I don’t know many people know this, but I find it extremely useful when I’m designing a form.

If you select a control, you can then press the TAB key to cycle to the next control (and on) to see what the flow of the form is, just like if you were using the form live. It’s very easy to spot errors in the TabIndex properties this way.

But sometimes I wish we also (and note the *also*, I don’t want that to be the *only* way) had a feature like Adobe has for its forms, where you just click the tab order of the controls.

Conditionally Formatting Command Buttons

I’m designing a data entry form that uses the dynamic table as described in Professional Excel Development. It basically uses conditional formatting to “open” a data entry line when the one above is has something in it.

I want to put a command button on every line so the user can optionally do a special calculation. It will only be used on less than half of the data entry lines, but it has to appear on all of them. Since more than half of the lines will be hidden initially by conditional formatting, I need a way to hide the buttons for those lines. One of the reasons I don’t like using all those buttons is I don’t want to write the code to manage them and writing code to hide them would only add to the problem.

One solution I came up with was to simulate a command button. I sized the column appropriately and formatted the cell to look like a button. I created a custom color to closely match a button from the Forms toolbar and set that as the pattern. I then used another technique from PED by applying white and black borders to give the raised effect. The top one is the fake button, but I’m sure you could tell.

cell made to look like button next to forms toolbar button

The last step in completing the simulation was changing the cursor and maintaining the proper cell selection. Since my fake button was really just a cell, that cell would be active when I clicked the “button”. Not good. I made a rectangle that fit the cell exactly and placed it over the cell. Then I set the properties of the rectangle to No Line, Transparency=100%, and Move and Size with Cells. I can then assign a macro to that rectangle and simulation is complete.

The benefit of this is that when conditional formatting is applied to that fake-button cell, it disappears. The rectangle is still there and is still clickable, but I hope the rest of the UI design discourages the mouse from wandering down there. Wishful thinking, I’m sure.

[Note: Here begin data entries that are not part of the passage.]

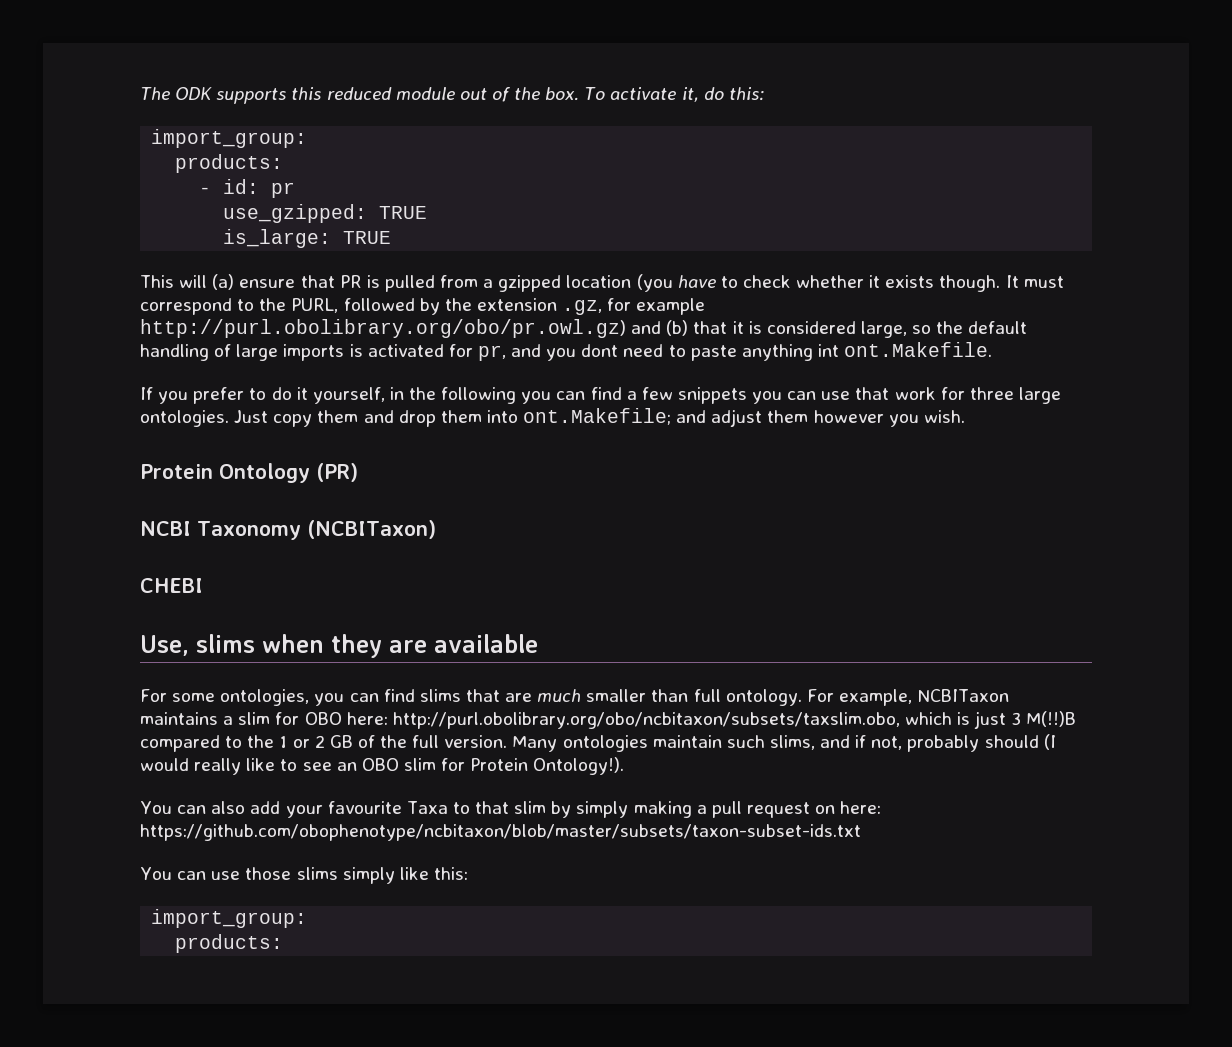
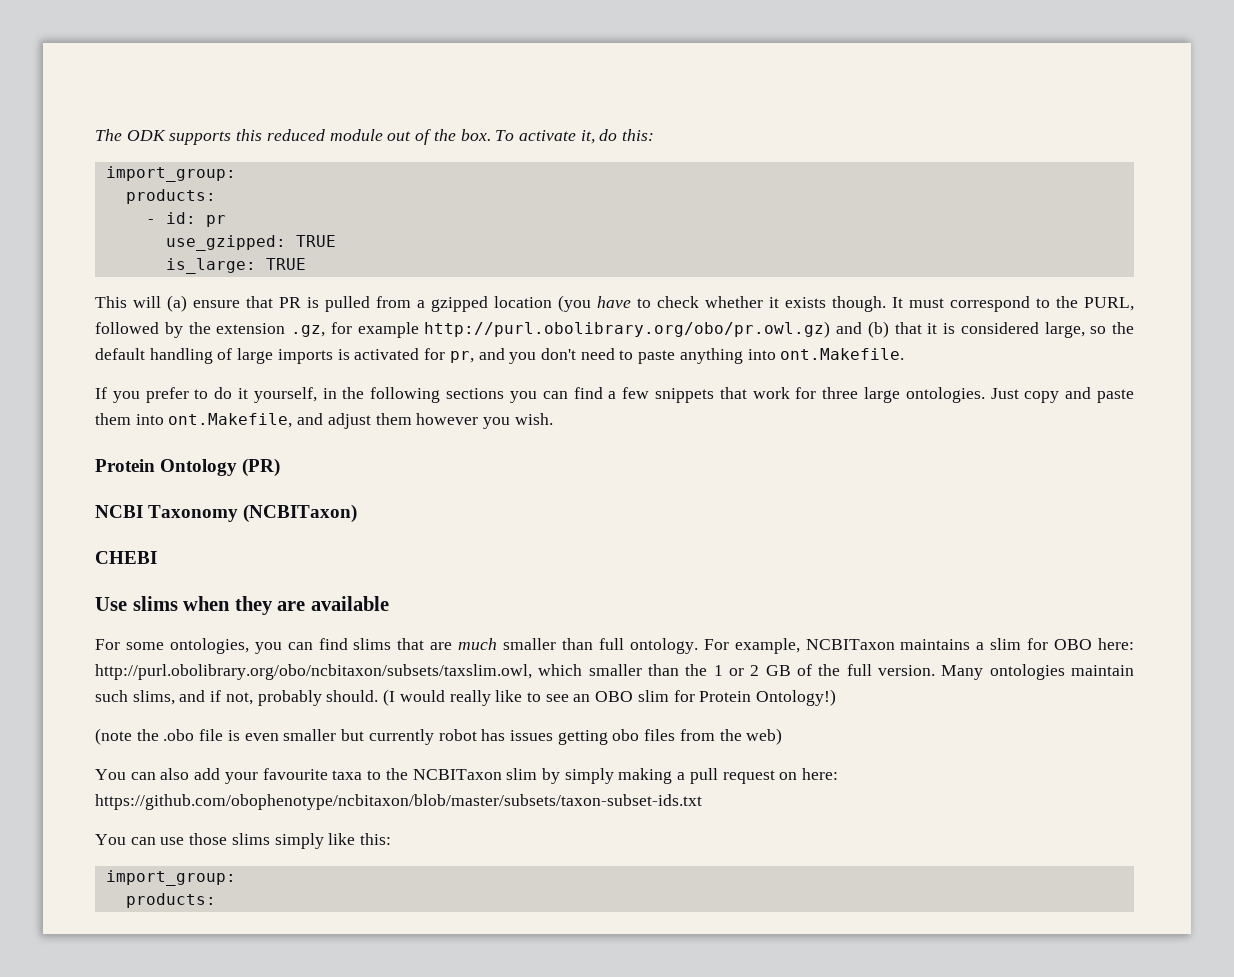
- It must correspond to the PURL, followed by the extension .gz, for example http://purl.obolibrary.org/obo/pr.owl.gz) and (b) that it is considered large, so the default handling of large imports is activated for pr, and you dont need to paste anything int ont.Makefile.
+ It must correspond to the PURL, followed by the extension .gz, for example http://purl.obolibrary.org/obo/pr.owl.gz) and (b) that it is considered large, so the default handling of large imports is activated for pr, and you don't need to paste anything into ont.Makefile.
- If you prefer to do it yourself, in the following you can find a few snippets you can use that work for three large ontologies.
+ If you prefer to do it yourself, in the following sections you can find a few snippets that work for three large ontologies.
- Just copy them and drop them into ont.Makefile; and adjust them however you wish.
+ Just copy and paste them into ont.Makefile, and adjust them however you wish.
- Use, slims when they are available
+ Use slims when they are available
- For example, NCBITaxon maintains a slim for OBO here: http://purl.obolibrary.org/obo/ncbitaxon/subsets/taxslim.obo, which is just 3 M(!!)B compared to the 1 or 2 GB of the full version.
+ For example, NCBITaxon maintains a slim for OBO here: http://purl.obolibrary.org/obo/ncbitaxon/subsets/taxslim.owl, which smaller than the 1 or 2 GB of the full version.
- Many ontologies maintain such slims, and if not, probably should (I would really like to see an OBO slim for Protein Ontology!).
+ Many ontologies maintain such slims, and if not, probably should. (I would really like to see an OBO slim for Protein Ontology!)
+ (note the .obo file is even smaller but currently robot has issues getting obo files from the web)
- You can also add your favourite Taxa to that slim by simply making a pull request on here: https://github.com/obophenotype/ncbitaxon/blob/master/subsets/taxon-subset-ids.txt
+ You can also add your favourite taxa to the NCBITaxon slim by simply making a pull request on here: https://github.com/obophenotype/ncbitaxon/blob/master/subsets/taxon-subset-ids.txt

In the end, I’m going to have 60 shapes on my sheet all pointing to the same macro. I’m not too keen on having so many shapes. It’s not that I suspect something will go wrong, it’s that I don’t suspect it. That’s a sure fire way to guarantee something goes wrong.

The other options I considered are using a menu item instead of a command button on the sheet. That’s sure easier to manage, but I like the contextualness of the commandbutton, so there’s a trade-off there. Also, I could use one real command button and move it based on the data entry cell the user is in. Other than having the worksheet’s selectionchange event fire continuously, that’s not too bad of an idea. Since most of the rows will be “unavailable”, the user won’t be selecting those cells so the button won’t be moving to unintended rows.

I’m not particularly happy with any of those solutions. If any of you have dealt with the same issue, I’d love to hear about how you solved it.